_PROBLEM REQUIREMENTS_.
Tally the lines of the listing that contain the string "touch". Give the number and nothing else.

_DATASET ENTRIES_.
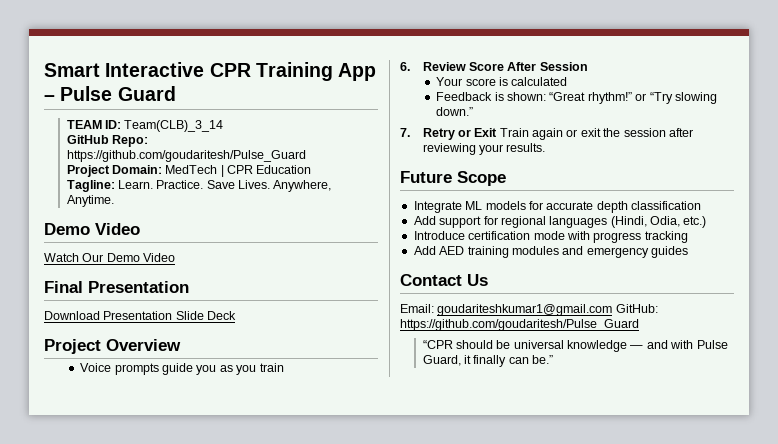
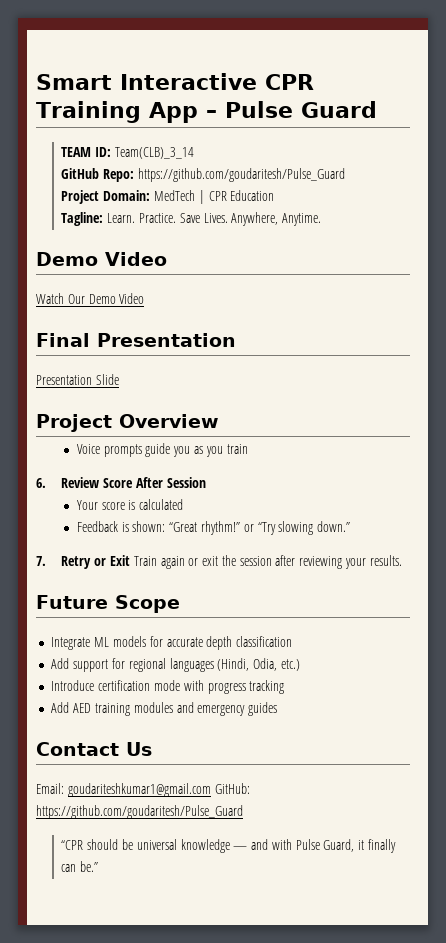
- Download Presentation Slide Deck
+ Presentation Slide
---
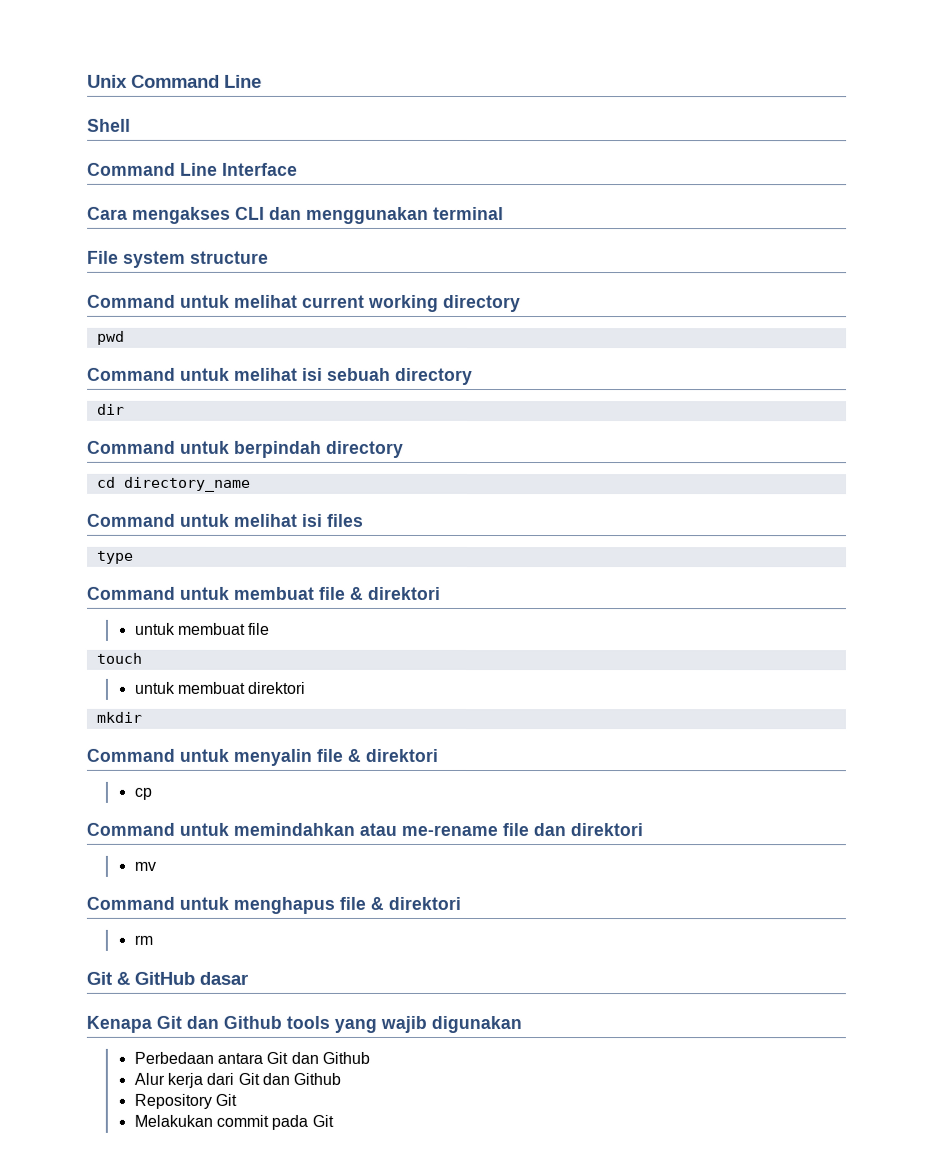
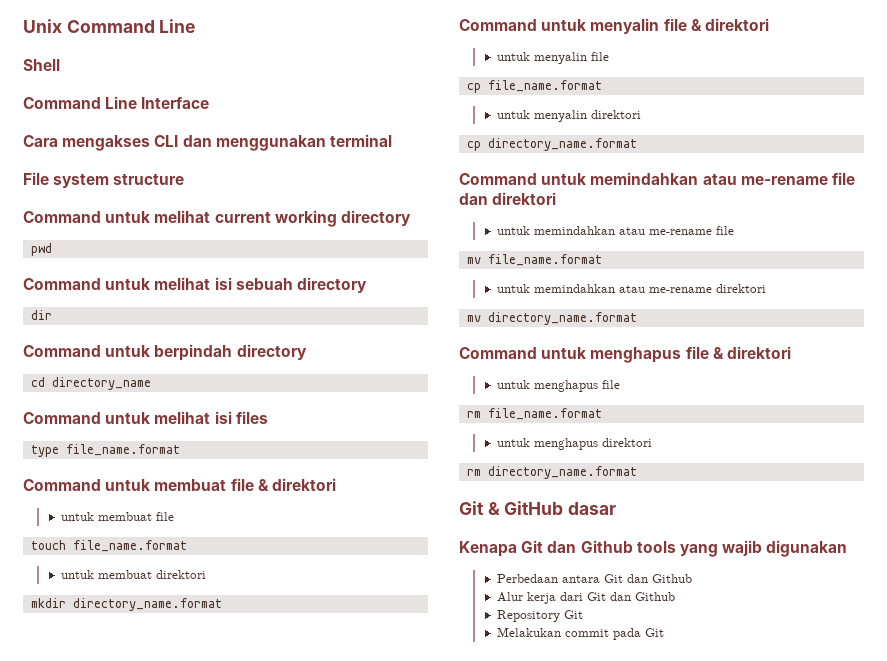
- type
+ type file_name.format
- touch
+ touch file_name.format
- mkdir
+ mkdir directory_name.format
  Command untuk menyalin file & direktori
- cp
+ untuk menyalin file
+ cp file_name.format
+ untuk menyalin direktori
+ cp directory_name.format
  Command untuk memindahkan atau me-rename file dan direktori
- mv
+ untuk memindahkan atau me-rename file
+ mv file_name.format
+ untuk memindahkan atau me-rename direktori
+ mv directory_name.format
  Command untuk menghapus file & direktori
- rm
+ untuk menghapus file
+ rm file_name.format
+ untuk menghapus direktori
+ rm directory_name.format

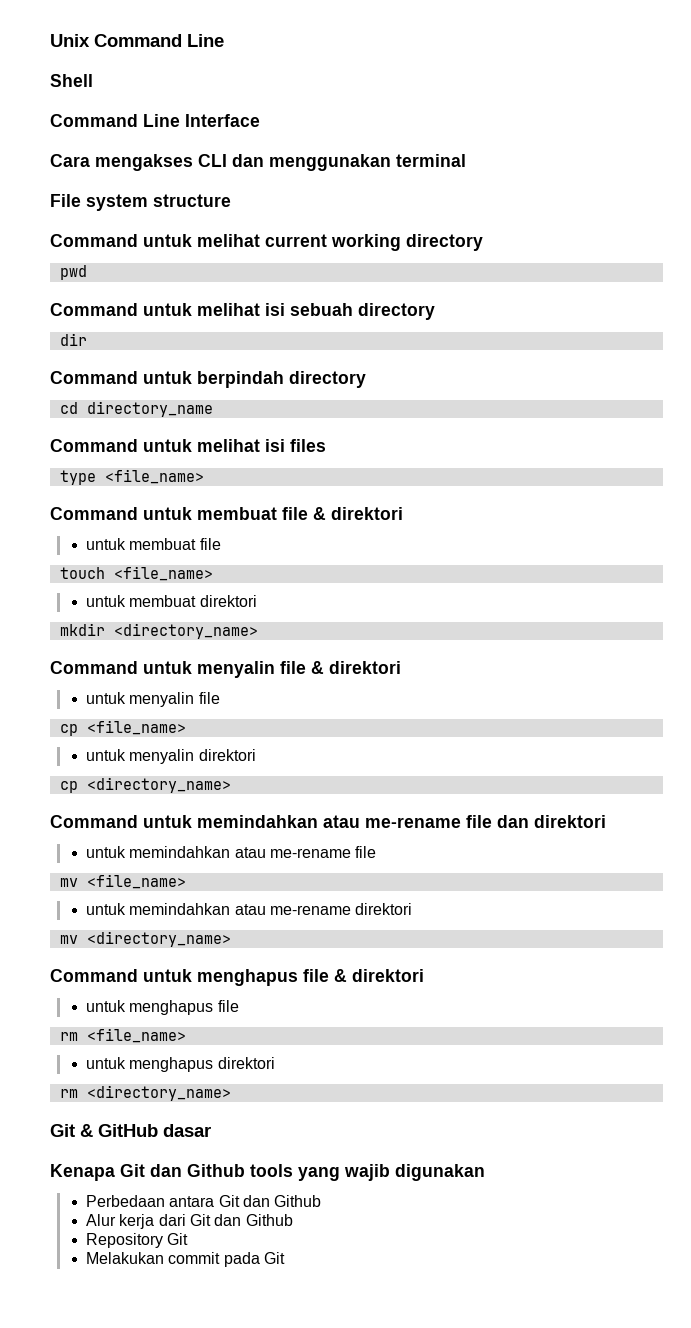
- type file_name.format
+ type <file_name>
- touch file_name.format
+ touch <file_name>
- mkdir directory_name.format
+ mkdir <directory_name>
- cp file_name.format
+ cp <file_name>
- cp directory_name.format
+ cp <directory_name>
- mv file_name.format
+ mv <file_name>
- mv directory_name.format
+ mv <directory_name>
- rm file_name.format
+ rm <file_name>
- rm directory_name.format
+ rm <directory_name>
...
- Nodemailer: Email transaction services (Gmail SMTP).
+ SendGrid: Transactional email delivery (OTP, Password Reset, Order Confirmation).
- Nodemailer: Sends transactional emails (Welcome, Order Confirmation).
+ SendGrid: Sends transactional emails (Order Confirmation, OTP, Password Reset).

_OUTPUT BELOW_.
4